**DIRECTIONS:** Only one stretch of the records below is wanted: the lines from the one holding "subtotal: 9862.13 -> 9871.16" through the one holding "Neo Basic B5". Return it exactly, both ends included.

**DATA SUPPLIED:**
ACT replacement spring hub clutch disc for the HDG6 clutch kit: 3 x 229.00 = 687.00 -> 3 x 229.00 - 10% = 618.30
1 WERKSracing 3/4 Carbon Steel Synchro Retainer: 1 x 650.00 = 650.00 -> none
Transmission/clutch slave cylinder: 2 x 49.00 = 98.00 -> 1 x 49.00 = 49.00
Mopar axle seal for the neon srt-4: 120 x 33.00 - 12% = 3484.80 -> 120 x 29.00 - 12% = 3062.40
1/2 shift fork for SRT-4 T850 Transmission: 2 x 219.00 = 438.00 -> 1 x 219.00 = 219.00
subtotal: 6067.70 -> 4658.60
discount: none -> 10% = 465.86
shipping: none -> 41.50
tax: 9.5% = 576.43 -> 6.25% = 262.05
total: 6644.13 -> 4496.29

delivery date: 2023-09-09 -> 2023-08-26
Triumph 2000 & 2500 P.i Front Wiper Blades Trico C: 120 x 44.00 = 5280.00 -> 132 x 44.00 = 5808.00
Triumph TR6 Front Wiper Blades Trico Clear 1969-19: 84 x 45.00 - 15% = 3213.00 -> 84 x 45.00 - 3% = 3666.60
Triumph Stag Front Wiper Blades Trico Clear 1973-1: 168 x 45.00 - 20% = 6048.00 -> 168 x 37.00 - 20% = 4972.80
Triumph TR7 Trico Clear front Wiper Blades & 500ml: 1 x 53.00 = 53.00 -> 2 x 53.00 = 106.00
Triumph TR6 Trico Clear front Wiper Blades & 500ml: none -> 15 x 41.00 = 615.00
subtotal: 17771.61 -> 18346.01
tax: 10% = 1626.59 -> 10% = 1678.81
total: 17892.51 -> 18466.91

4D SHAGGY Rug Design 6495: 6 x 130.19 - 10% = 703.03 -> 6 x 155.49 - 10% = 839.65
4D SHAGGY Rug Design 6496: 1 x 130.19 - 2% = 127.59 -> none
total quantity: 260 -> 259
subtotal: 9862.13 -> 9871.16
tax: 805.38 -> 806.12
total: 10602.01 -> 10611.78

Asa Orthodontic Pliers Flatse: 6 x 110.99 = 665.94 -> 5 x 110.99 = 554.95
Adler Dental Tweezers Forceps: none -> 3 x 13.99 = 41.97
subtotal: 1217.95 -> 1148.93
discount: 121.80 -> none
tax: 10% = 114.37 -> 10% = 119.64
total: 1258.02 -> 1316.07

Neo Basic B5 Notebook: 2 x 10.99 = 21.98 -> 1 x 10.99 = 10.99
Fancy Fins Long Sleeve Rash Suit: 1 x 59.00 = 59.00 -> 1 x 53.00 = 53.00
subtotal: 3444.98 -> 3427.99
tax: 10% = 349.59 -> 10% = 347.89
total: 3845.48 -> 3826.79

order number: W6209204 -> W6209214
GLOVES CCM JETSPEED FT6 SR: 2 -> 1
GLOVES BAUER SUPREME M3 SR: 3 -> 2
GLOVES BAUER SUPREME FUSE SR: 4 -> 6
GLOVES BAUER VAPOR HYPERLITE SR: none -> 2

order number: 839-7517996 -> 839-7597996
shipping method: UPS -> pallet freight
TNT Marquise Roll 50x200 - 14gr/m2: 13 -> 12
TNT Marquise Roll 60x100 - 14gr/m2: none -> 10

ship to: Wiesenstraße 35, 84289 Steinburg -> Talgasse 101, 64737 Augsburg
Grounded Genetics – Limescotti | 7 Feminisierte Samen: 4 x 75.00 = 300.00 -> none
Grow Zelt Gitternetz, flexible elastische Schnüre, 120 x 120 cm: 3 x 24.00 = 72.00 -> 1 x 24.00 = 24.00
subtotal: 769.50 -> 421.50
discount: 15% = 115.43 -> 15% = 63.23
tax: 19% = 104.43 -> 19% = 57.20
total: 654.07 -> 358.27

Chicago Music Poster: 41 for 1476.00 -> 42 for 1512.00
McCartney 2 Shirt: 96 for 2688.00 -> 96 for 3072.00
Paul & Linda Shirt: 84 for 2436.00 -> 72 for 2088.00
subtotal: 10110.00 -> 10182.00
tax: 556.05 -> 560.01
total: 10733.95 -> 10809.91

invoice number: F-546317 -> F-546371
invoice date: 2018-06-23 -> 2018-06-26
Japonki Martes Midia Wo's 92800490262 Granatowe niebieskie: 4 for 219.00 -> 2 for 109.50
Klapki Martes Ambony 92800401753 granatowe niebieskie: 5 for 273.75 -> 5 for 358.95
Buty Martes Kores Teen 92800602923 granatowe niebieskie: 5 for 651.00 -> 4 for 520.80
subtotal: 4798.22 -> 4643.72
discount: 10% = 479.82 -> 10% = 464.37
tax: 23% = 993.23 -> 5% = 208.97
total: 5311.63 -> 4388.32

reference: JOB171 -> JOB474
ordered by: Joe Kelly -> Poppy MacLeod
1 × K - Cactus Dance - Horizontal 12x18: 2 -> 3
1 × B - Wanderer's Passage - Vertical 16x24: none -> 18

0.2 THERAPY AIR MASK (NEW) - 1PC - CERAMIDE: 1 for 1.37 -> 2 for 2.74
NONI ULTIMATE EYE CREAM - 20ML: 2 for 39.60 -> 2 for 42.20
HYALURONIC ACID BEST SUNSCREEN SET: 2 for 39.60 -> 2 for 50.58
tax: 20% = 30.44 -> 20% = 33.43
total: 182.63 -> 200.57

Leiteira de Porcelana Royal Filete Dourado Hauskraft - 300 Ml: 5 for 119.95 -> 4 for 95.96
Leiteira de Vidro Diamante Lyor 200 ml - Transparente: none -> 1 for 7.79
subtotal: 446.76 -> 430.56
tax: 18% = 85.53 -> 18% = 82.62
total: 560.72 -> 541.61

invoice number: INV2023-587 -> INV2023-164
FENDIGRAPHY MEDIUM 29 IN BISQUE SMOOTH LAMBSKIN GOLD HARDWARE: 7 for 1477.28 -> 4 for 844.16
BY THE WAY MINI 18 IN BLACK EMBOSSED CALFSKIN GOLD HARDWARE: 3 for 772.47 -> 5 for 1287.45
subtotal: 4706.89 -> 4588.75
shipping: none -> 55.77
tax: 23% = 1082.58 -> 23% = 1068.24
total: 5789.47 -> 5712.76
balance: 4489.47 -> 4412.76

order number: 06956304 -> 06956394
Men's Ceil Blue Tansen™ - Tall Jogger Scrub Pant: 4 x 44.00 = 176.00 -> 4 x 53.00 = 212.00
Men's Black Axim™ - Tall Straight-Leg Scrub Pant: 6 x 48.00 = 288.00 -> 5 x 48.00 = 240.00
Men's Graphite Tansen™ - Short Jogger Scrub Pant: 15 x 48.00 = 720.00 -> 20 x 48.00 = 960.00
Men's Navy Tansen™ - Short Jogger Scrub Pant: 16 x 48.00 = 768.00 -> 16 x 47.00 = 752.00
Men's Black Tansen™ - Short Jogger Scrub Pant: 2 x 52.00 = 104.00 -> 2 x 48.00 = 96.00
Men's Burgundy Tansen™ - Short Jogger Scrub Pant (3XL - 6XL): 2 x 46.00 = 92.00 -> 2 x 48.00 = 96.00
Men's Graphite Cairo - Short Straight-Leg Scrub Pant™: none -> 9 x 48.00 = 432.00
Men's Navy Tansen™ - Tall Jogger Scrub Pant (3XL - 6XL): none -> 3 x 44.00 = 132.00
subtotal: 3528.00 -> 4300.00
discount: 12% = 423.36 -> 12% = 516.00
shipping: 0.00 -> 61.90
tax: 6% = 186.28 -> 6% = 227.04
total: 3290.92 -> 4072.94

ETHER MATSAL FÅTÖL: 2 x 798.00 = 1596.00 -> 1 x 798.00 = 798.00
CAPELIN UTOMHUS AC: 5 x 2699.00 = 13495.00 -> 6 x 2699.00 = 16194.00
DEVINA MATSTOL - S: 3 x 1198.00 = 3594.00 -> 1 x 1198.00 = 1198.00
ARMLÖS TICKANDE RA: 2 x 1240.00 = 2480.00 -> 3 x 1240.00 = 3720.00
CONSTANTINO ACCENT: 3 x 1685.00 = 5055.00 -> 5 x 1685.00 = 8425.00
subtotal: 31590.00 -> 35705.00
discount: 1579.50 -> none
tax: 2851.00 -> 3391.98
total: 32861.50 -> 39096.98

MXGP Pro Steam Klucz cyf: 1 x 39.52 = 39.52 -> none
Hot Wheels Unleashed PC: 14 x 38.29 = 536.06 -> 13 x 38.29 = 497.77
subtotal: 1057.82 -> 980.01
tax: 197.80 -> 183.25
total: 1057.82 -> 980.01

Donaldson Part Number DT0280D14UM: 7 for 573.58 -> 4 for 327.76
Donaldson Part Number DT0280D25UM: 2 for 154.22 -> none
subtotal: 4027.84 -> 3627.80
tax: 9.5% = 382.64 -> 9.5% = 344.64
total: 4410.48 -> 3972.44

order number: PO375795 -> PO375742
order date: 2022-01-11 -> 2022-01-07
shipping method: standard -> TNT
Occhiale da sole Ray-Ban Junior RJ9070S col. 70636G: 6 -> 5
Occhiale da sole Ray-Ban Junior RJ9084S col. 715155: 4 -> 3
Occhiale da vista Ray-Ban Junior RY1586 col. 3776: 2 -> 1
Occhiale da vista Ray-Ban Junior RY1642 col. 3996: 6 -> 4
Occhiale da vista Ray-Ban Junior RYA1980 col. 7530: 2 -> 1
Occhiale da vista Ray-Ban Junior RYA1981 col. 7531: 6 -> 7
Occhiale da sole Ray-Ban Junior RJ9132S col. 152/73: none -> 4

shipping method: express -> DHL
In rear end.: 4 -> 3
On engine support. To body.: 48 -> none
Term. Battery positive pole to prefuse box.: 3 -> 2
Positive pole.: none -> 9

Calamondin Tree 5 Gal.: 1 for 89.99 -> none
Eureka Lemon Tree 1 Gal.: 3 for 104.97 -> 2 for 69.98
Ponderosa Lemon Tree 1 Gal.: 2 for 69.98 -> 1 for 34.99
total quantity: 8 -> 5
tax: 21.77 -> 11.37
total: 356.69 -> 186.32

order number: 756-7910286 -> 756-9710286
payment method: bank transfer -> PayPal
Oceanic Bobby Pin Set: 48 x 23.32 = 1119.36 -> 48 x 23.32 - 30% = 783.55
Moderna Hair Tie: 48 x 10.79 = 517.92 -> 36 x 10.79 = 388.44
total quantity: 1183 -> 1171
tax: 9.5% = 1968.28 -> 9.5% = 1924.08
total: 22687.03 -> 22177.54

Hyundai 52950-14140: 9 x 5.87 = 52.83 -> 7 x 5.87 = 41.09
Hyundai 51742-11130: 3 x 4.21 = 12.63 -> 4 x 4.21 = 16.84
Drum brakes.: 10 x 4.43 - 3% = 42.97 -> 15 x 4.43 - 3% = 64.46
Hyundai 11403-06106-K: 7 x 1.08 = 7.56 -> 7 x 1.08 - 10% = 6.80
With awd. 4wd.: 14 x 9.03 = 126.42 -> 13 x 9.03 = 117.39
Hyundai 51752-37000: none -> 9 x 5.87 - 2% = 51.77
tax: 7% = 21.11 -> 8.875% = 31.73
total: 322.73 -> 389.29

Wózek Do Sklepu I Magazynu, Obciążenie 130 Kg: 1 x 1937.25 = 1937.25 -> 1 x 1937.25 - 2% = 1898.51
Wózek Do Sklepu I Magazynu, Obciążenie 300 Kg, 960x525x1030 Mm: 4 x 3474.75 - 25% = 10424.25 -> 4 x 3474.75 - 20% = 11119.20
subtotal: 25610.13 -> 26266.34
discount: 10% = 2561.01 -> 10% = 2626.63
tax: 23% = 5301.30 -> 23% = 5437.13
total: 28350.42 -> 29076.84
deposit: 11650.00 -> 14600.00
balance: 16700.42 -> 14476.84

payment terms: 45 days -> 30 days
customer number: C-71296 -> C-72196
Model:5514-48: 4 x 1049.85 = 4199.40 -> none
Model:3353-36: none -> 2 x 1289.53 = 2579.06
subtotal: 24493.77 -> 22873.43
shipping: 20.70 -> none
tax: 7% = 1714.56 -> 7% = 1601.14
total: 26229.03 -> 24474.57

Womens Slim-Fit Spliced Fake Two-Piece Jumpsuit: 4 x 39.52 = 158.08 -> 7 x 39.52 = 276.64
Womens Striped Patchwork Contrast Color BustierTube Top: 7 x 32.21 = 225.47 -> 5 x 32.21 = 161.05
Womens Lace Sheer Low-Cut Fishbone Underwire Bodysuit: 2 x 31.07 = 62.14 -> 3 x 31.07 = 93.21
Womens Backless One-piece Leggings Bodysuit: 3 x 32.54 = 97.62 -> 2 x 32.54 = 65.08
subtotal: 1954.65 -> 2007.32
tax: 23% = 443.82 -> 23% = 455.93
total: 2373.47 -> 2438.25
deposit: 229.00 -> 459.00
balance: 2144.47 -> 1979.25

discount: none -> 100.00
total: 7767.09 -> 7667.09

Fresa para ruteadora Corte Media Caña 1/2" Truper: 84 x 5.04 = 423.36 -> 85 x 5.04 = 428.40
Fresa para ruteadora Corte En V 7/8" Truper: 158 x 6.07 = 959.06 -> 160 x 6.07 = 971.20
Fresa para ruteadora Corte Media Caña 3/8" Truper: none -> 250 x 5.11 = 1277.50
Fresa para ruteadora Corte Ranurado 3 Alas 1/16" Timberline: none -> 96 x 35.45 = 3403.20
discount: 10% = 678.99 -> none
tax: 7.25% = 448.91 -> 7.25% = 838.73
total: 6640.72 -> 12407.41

**FINISHED EXERCISE:**
subtotal: 9862.13 -> 9871.16
tax: 805.38 -> 806.12
total: 10602.01 -> 10611.78

Asa Orthodontic Pliers Flatse: 6 x 110.99 = 665.94 -> 5 x 110.99 = 554.95
Adler Dental Tweezers Forceps: none -> 3 x 13.99 = 41.97
subtotal: 1217.95 -> 1148.93
discount: 121.80 -> none
tax: 10% = 114.37 -> 10% = 119.64
total: 1258.02 -> 1316.07

Neo Basic B5 Notebook: 2 x 10.99 = 21.98 -> 1 x 10.99 = 10.99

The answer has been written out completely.